Affaire Vincent Lambert: l’arrêt des soins a commencé

Prions pour les parents qui subissent un supplice en attendant la mort de leur fils. Jeûnons pour eux !

L'hôpital Sébastopol à Reims, où est hospitalisé Vincent Lambert depuis septembre 2008.
L’hôpital Sébastopol à Reims, où est hospitalisé Vincent Lambert depuis septembre 2008. — FRANCOIS NASCIMBENI / AFP

Il est devenu malgré lui le symbole du débat sur la fin de vie. L’arrêt des soins de Vincent Lambert, patient tétraplégique en état végétatif depuis plus de 10 ans, a débuté ce lundi matin au CHU de Reims, a-t-on appris auprès de l’avocat des parents et de source familiale.

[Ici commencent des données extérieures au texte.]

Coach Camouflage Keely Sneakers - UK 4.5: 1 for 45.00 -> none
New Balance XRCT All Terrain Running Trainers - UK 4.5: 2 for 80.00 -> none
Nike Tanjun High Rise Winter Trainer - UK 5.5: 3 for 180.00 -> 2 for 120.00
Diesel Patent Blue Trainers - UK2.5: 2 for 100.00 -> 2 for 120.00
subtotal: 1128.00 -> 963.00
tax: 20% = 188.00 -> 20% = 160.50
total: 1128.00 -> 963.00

« C’est une honte, un scandale absolu, ils n’ont même pas pu embrasser leur fils », a réagi auprès de l’AFP Me Jean Paillot, avocat des parents, farouchement opposés à l’interruption des traitements, qui a commencé à l’hôpital Sébastopol sur décision du médecin Vincent Sanchez.

Une sédation « profonde et continue »

Validée par le Conseil d’Etat fin avril, l’interruption des soins prévoit, selon une source médicale, l’arrêt des machines à hydrater et alimenter ainsi qu’une sédation « contrôlée, profonde et continue » de cet homme aujourd’hui âgé de 42 ans, ainsi qu’une prise d’analgésiques « par précaution ».

Tragédie intime à l’origine, cette affaire est devenue le symbole du débat sur la fin de vie et déchire sa famille depuis six ans : d’un côté, les parents fervents catholiques, un frère et une sœur s’opposent à l’arrêt des soins ; de l’autre, son épouse Rachel, son neveu François et cinq frères et sœurs du patient veulent mettent fin à cet « acharnement thérapeutique ».